Jesus Christ girls! I was just having a rant about someone being rude, this was not supposed to turn into a war! If you want to fight about benefits make a thread for it, don't get my simple rant thread locked because of something that I haven't even commented on. 
When did it become that a girl can't rant without it being a war?

I'm scared, hormonal, and completely beside myself with what's going on in my life right now and then I come on bnb to find my innocent rant is now 10 pages of OT arguing.

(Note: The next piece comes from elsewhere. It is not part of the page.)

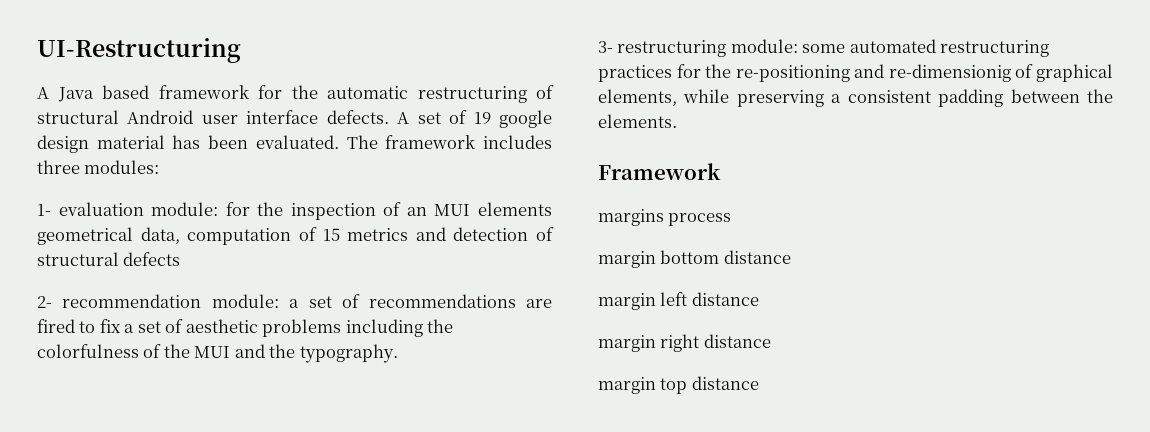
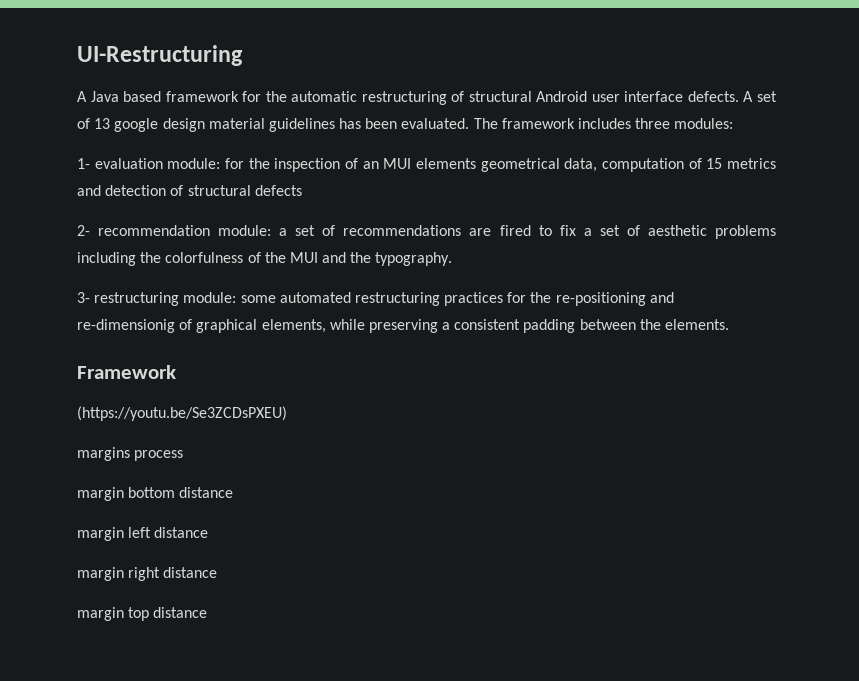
- A set of 19 google design material has been evaluated.
+ A set of 13 google design material guidelines has been evaluated.
+ (https://youtu.be/Se3ZCDsPXEU)

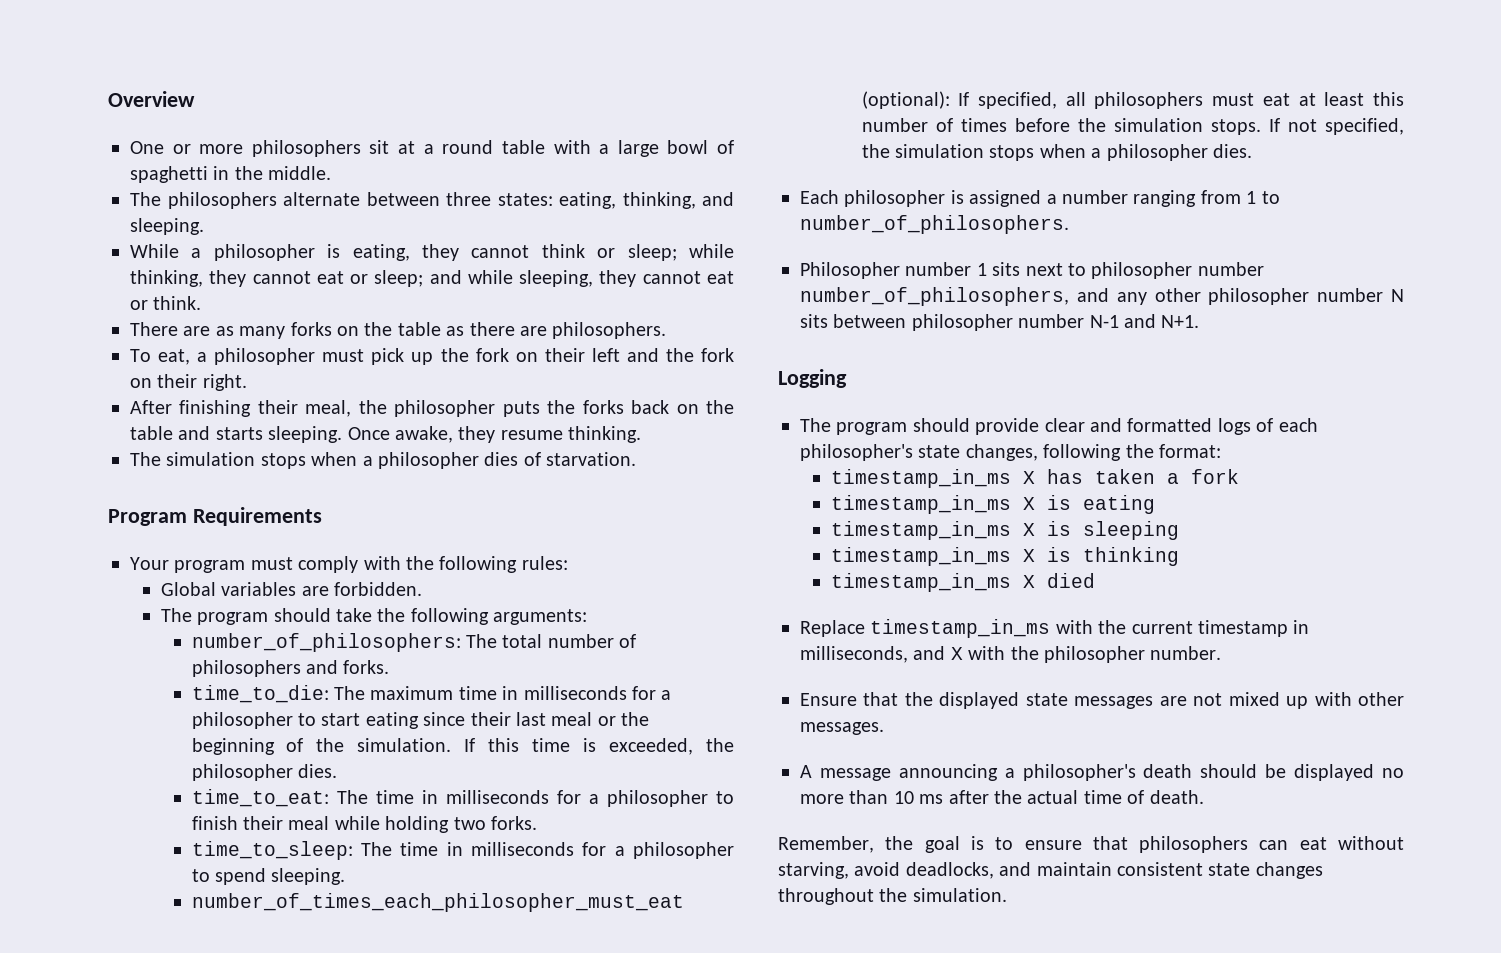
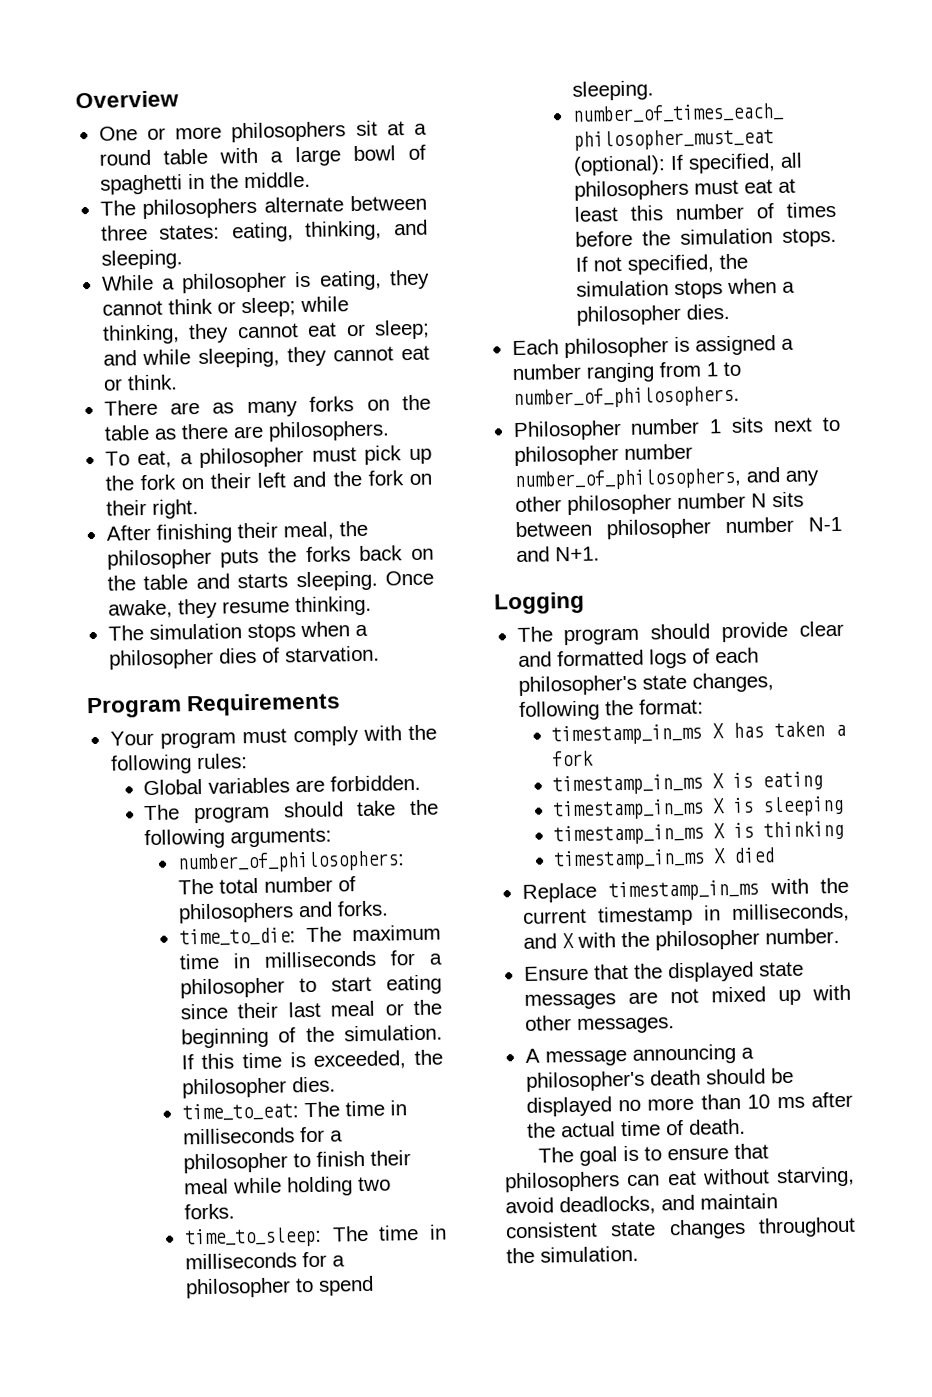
- Remember, the goal is to ensure that philosophers can eat without starving, avoid deadlocks, and maintain consistent state changes throughout the simulation.
+ The goal is to ensure that philosophers can eat without starving, avoid deadlocks, and maintain consistent state changes throughout the simulation.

Thanks.


----------



## Strawberrymum

i just wanted to say the comment croc o dile made about overcoming domestic violence and teen mums being great mums was fab! :)

Dont you just hate some people on facebook so ignorant! just ignore them


----------



## we can't wait

Croc-O-Dile said:


> Jesus Christ girls! I was just having a rant about someone being rude, this was not supposed to turn into a war! If you want to fight about benefits make a thread for it, don't get my simple rant thread locked because of something that I haven't even commented on.
> When did it become that a girl can't rant without it being a war?
> 
> I'm scared, hormonal, and completely beside myself with what's going on in my life right now and then I come on bnb to find my innocent rant is now 10 pages of OT arguing. Thanks.

Sorry, hon. :hugs:

Once one person gets upset it's almost impossible for the others to try to calm the situation. It happens. :nope: I hope that you are doing well! It's understandable that you are scared and hormonal-- everything will work out! You are strong! :hugs:
:flow:


----------



## AROluvsJMP

Croc-O-Dile said:


> Jesus Christ girls! I was just having a rant about someone being rude, this was not supposed to turn into a war! If you want to fight about benefits make a thread for it, don't get my simple rant thread locked because of something that I haven't even commented on.
> When did it become that a girl can't rant without it being a war?
> 
> I'm scared, hormonal, and completely beside myself with what's going on in my life right now and then I come on bnb to find my innocent rant is now 10 pages of OT arguing. Thanks.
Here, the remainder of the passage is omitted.